Sandia Mountains, New Mexico

This mountain range runs north to south and is located east of Albuquerque, New Mexico. The highest peak, Sandia Crest, is 10,678 feet in elevation. The range may have originally been called “San Diaz” or Saint Diaz. Another theory suggests that, because Sandia is Spanish for “watermelon,” Sandia could refer to the pink color the mountains reflect at sunset. The name for the mountain in Navajo is, “Dził Nááyisí” or “Mountain that Revolves,” perhaps referring to the large circular bowls that form the west-facing aspect of the range.

In 1865, in order to subdue the Navajo, the U.S. Army rounded up the Navajo and forcibly made them walk 450 miles from their homeland, centered near Canyon de Chelley in northwestern New Mexico, to the Fort Sumner/Bosque Redondo reservation in southeastern New Mexico. Known as “The Long Walk,” four primary routes comprised the forced march: two skirted the western edge of the Sandia Mountains and two cut through Tijeras canyon and across the Sandia Mountains. Therefore, this unfortunate part of Navajo history is tied to the mountain range.

Additionally, there is a Paleolithic site on the north end of the mountain range in Sandia Cave. This site includes stone tools from the ancient Sandia Culture, which were excavated in the 1930s and 1940s by Frank Hibben, an archaeology professor from the University of New Mexico in Albuquerque.

singer

Also known as hatałii in Navajo, singers, like medicine men, perform traditional ceremonial healing cures targeted at body, mind, and spirit, and call on the patient, his kin, the singer himself, and divine people to restore an individual's harmony with the world. Before a singer, or medicine man (they are seldom women), is called, a hand trembler (ndilniihii), often a woman, will diagnose the source of illness. Through prayer, concentration, and sprinkling of sacred pollen, her hand will tremble and pinpoint the cause, which then determines the proper ceremonial cure. Then a singer who knows the proper ceremony is called and preparations for the sing are set in motion.

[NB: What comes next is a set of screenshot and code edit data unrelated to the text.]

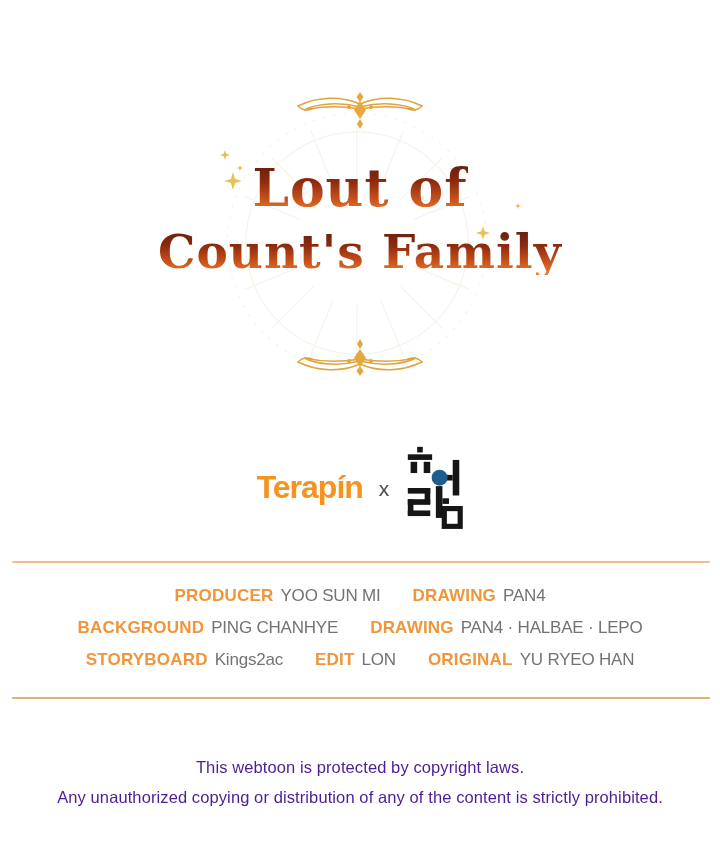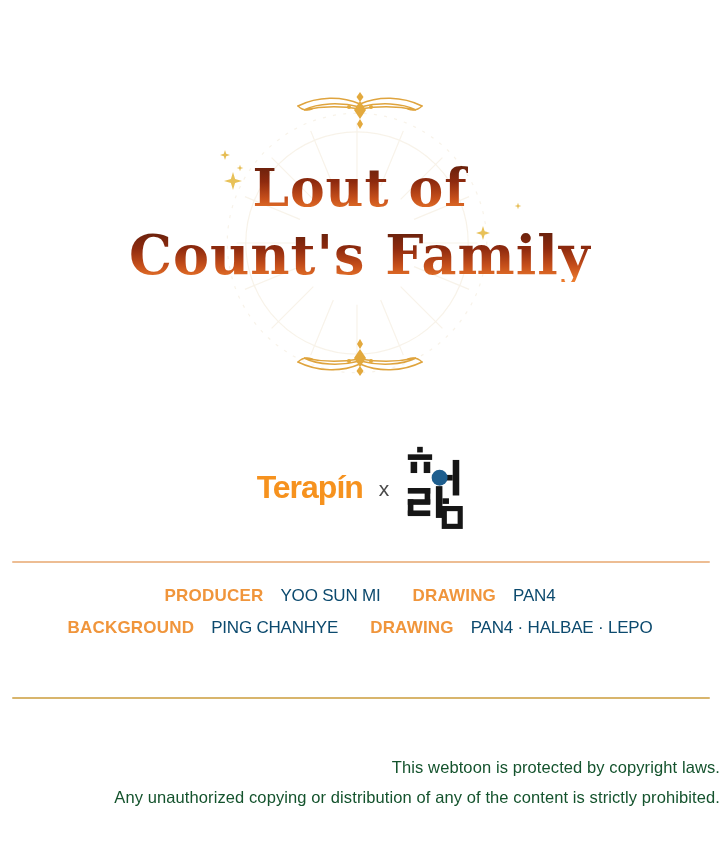"Count's Family" .title-line.l2 { font-size: 54px -> 47px }
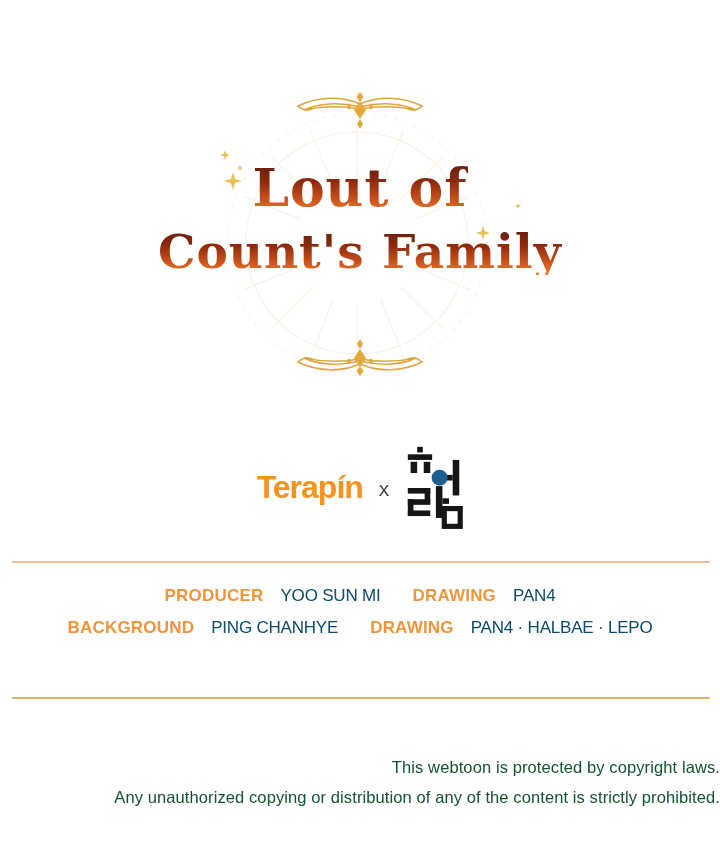"PRODUCER" .credit-pair { gap: 17px -> 7px }
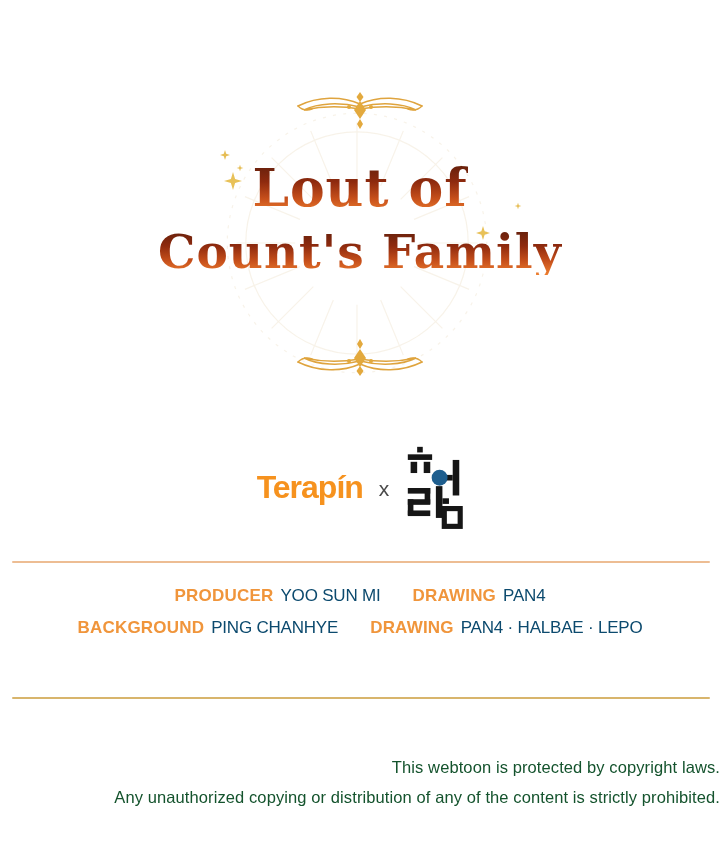"YOO SUN MI" .credit-name { color: #0c4a6e -> #737373 }
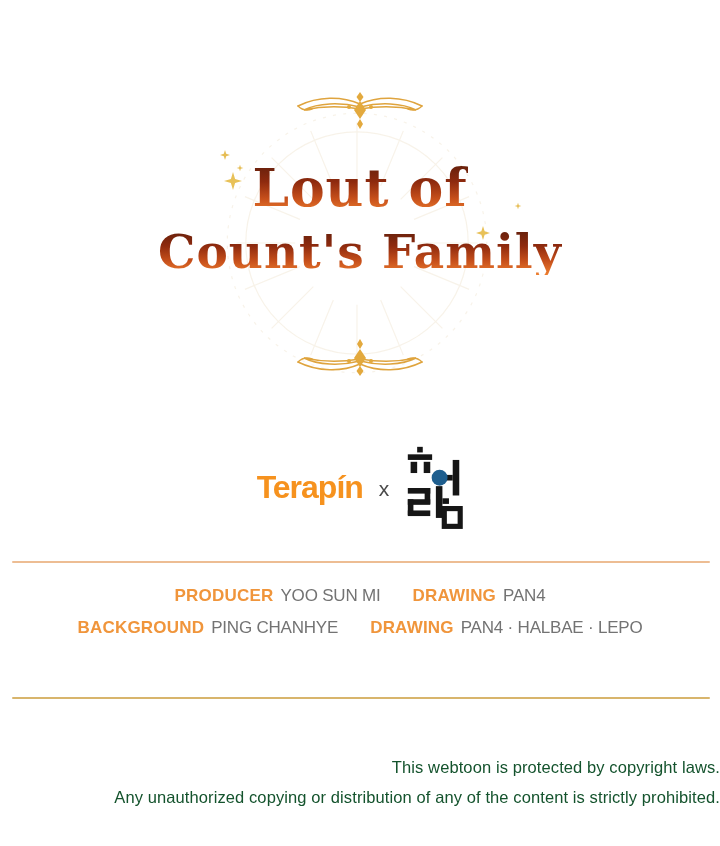"STORYBOARD" div.credit-row { html: none -> <div> <span> <span>STORYBOARD</span> <span>Kings2ac</span> </span> <span> <span>EDIT</span> <span>LON</span> </span> <span> <span>ORIGINAL</span> <span>YU RYEO HAN</span> </span> </div> }
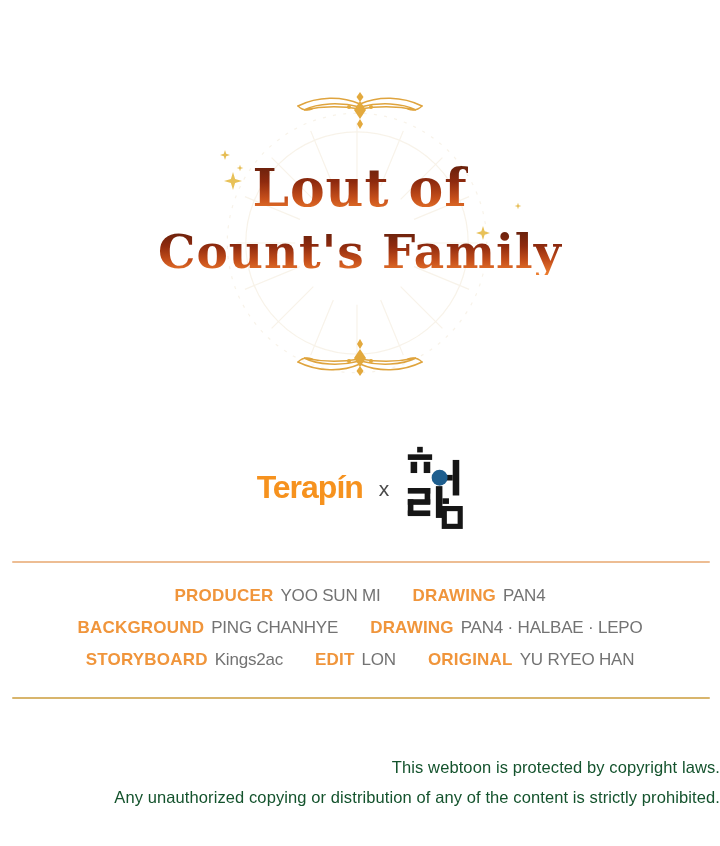"This webtoon is protected by" .copyright { color: #14532d -> #4c1d95; text-align: right -> center }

There are nearly 100 Navajo sings, or chants, of varying range and intricacy. Originating from the Navajo Creation Story, they are so nuanced and complex that a singer learns only one or two sings over many years of apprenticeship. Sings last anywhere from one to nine days and include chants, songs, prayers, lectures, dances, sweat baths, prayer sticks, and sand paintings. In order for a sing to be effective, everything must be done as prescribed in the legends.

white

A social, cultural, and political category that refers to the "dominant" culture of the U.S., a category primarily understood as a racial construction that expresses the legacies of Western European hegemony. Many critiques of "whiteness" exist. General analysis suggests that whiteness has functioned since the early Enlightenment period in Europe (the late sixteenth and early seventeenth centuries) as an expression of increasingly dogmatic, or strict, white supremacist, patriarchal, heteronormative, and classed biases. Although since at least the 1960s critical racial and comparative ethnic frameworks, in addition to versions of feminist and queer theories, have challenged the privileges that have inhered in "whiteness," critical indigenous critiques comprise a burgeoning field of scholarship and activism that also challenge the colonial settler histories and contemporary practices associated with whiteness.